The European Systemic Risk Board (the “ESRB“) has published a report on cyber risks and incidents, which, owing to the interconnectedness of various information systems, spread quickly and widely.
The ESRB has found that cyber incidents are becoming more persistent and prevalent. It is therefore unsurprising that no organisation is immune from such attacks. In fact, recent incidents involving large high-profile organisations illustrate how sophisticated and coordinated such attacks have become. Cyber incidents can also spread widely across sectors and beyond geographical borders, including to entities which are not the primary target or source of disruption.
The ESRB characterises attacks by three key features that, when combined, fundamentally differentiate it from other sources of operational risk: the speed and scale of its propagation as well as the potential intent of threat actors.
In a bid to tackle such threats and prevent wider harm to the market, it has developed an analytical framework to assess how cyber risk can become a source of systemic risk to the financial system. The four stages of this model (context, shock, amplification, systemic event) analyse how a cyber incident can grow from operational disruption into a systemic crisis.

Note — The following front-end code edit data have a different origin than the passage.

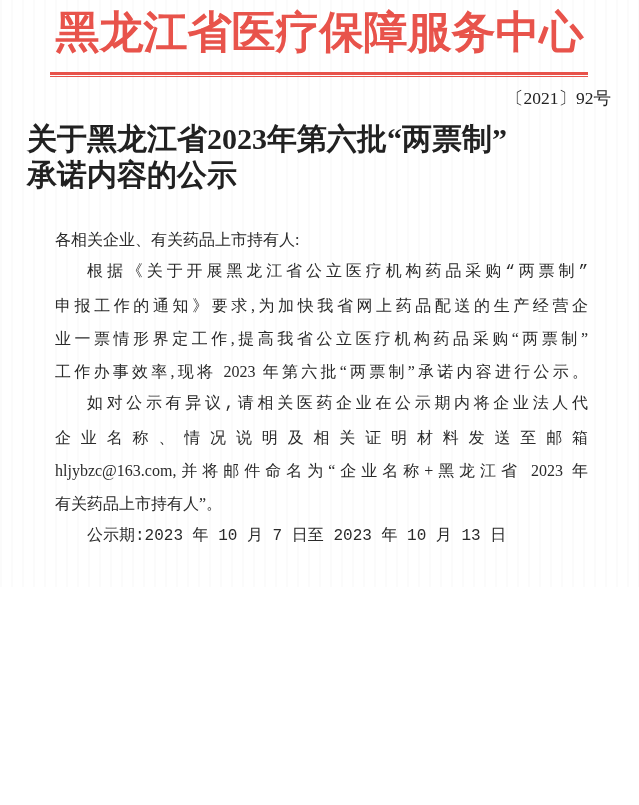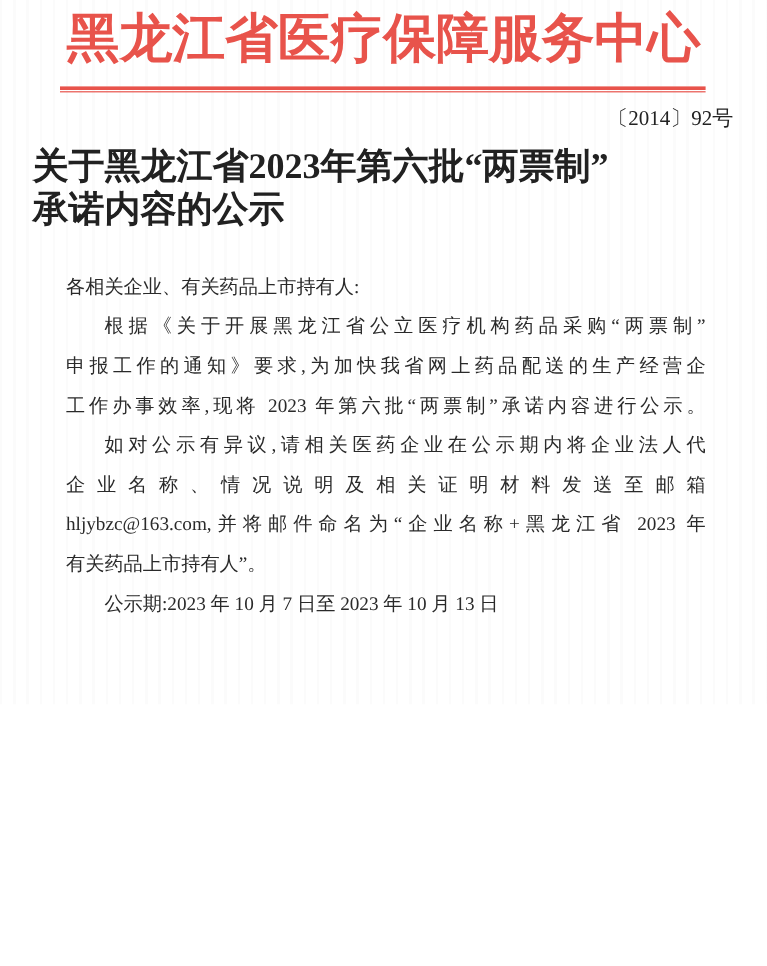"〔2014〕92号" div.doc-number { text: 2014 -> 2021 }
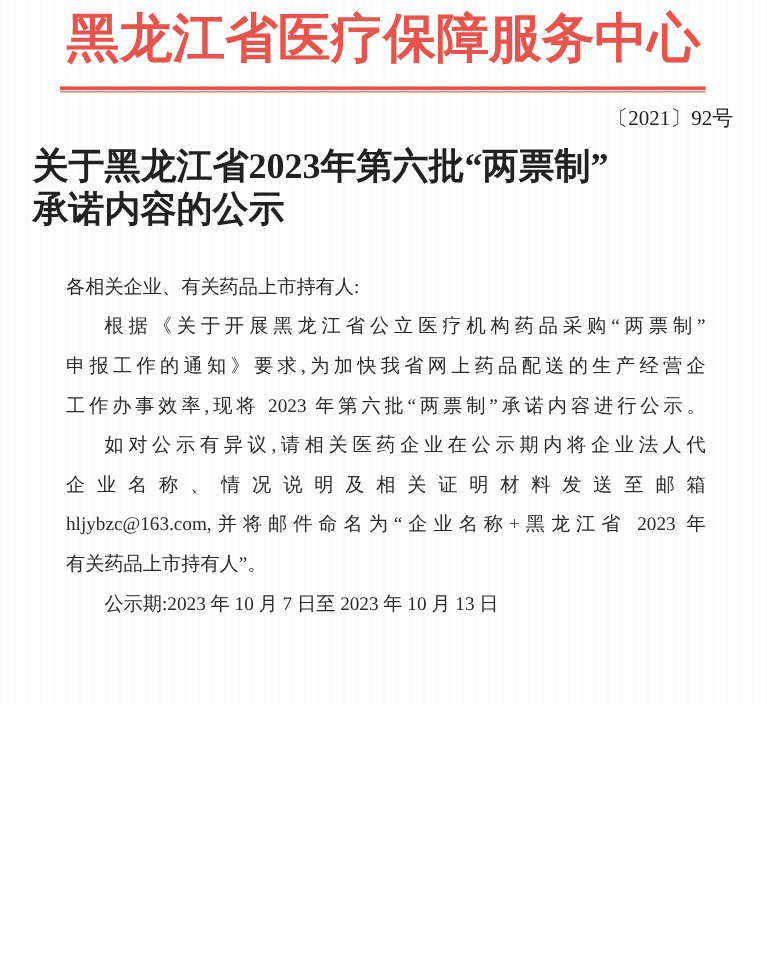"根据《关于开展黑龙江省公立医疗机构药品采购“两票制”" .indent { font-family: none -> Liberation Mono, monospace }
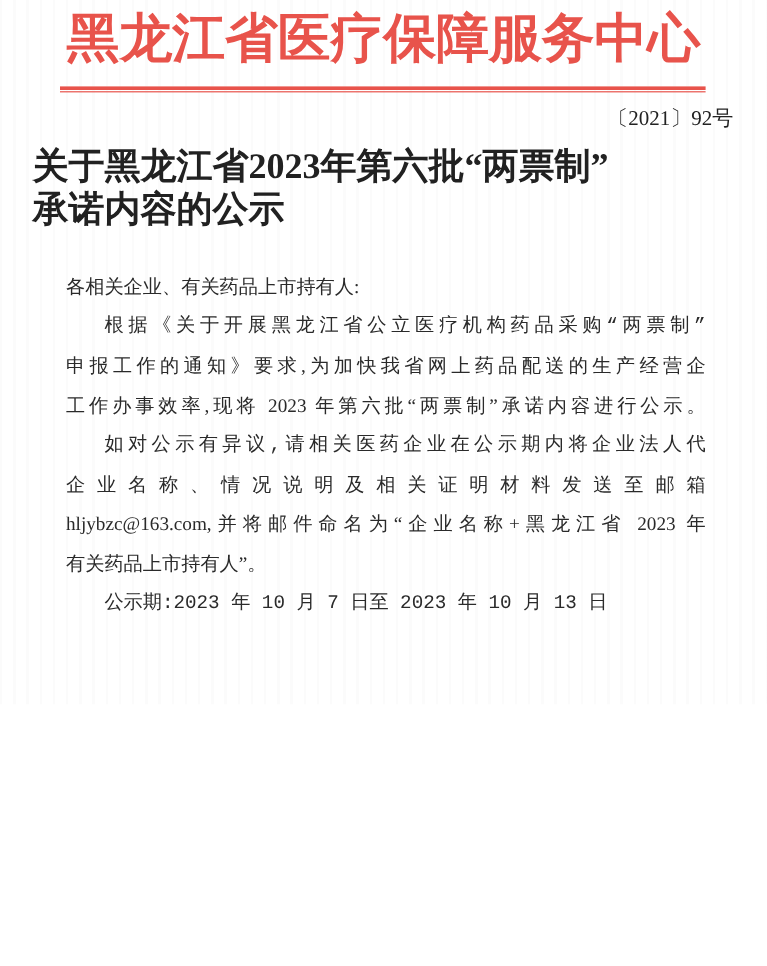"业一票情形界定工作,提高我省公立医疗机构药品采购“两票制”" div.line { html: none -> <div>业一票情形界定工作,提高我省公立医疗机构药品采购“两票制”</div> }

The ESRB also surveyed its membership to form a view on common individual vulnerabilities across ESRB jurisdictions. The information gleaned from this will help it understand the distinction between severe operational disruption to the financial system, on the one hand, and a systemic crisis, on the other hand.
The ESRB also noted that in order to mitigate further the risk of a systemic cyber incident materialising, more work is required to address system vulnerabilities and reduce the potential for widespread disruption. This will requirement engagement and coordination between stakeholders, as well as consistent and clear communication from authorities in order to set standards and mitigate against potential harm.